▶ [Work item]:
When you have gone through the entries below, state how many lines include the word "Fire" and write nothing else.

▶ [Provided information]:
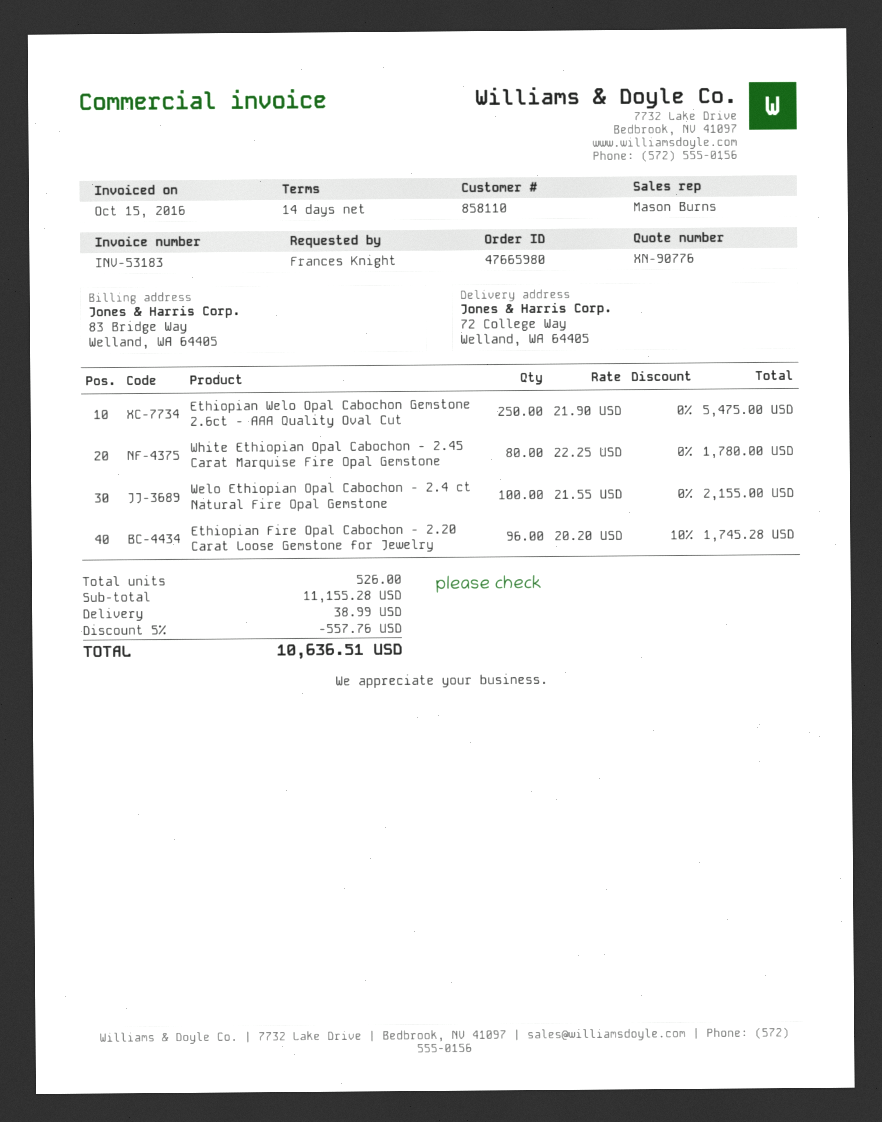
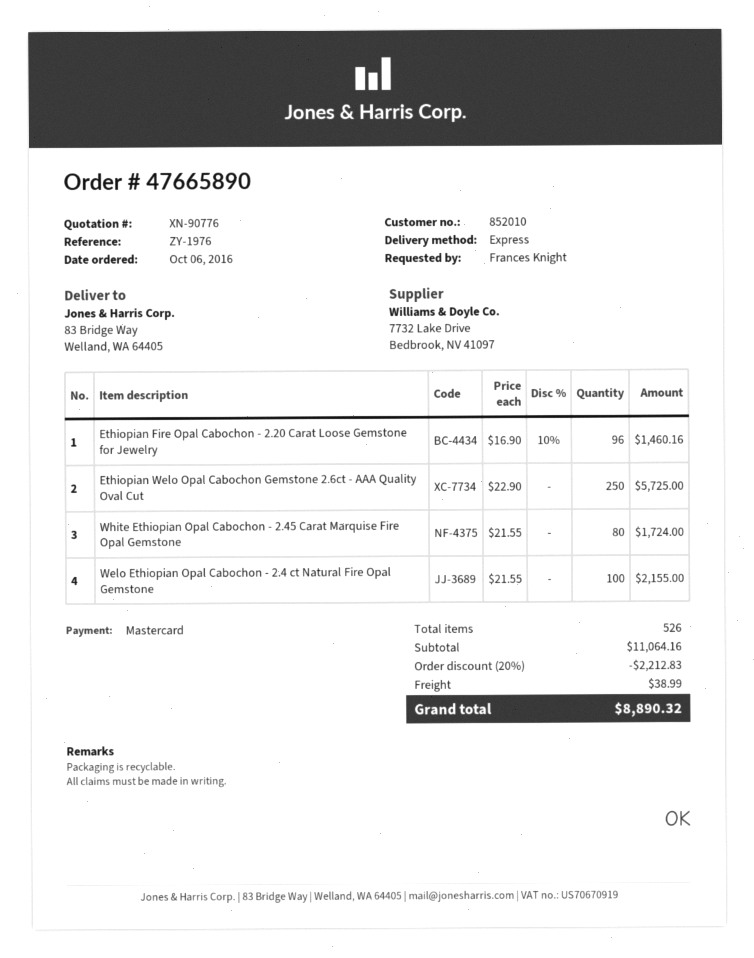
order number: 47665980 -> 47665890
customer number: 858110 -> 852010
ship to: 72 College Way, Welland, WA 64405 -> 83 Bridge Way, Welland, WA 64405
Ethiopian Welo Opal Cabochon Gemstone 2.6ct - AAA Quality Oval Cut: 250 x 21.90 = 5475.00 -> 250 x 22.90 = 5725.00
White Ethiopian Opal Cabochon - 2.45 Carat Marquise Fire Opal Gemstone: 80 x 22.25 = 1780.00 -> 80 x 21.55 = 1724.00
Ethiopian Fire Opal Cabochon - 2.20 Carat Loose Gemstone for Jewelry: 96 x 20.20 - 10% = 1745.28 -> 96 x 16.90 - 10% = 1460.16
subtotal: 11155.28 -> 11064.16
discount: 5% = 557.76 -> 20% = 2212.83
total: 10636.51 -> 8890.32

* * *

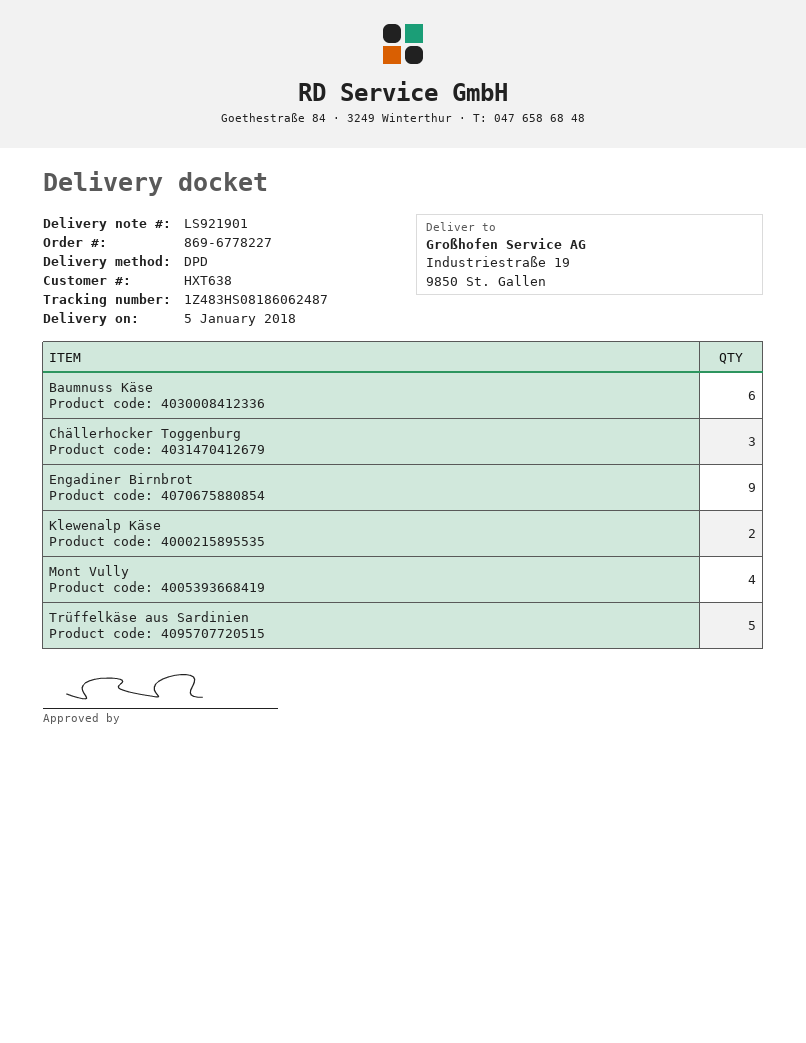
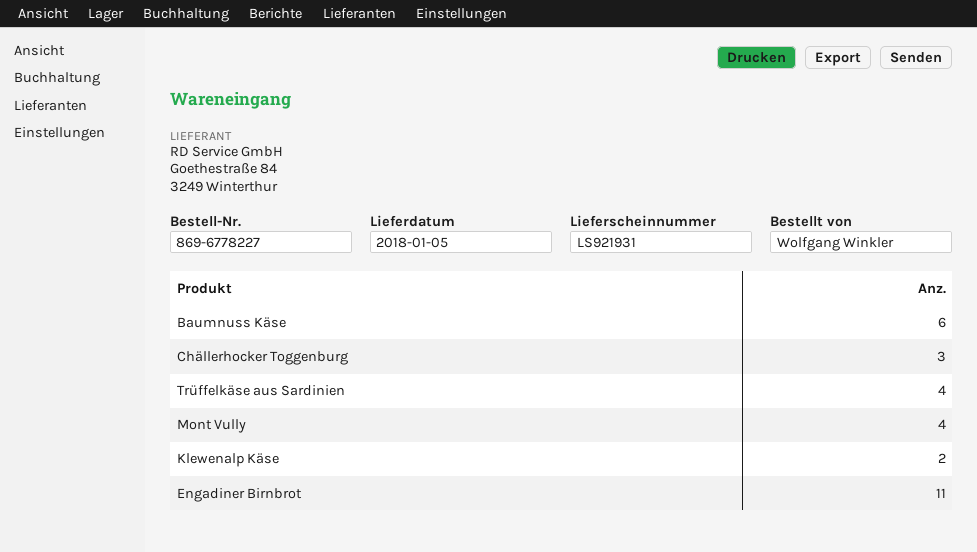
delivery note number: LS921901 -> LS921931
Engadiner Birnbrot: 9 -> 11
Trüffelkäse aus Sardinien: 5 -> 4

▶ [Response to this exercise]:
2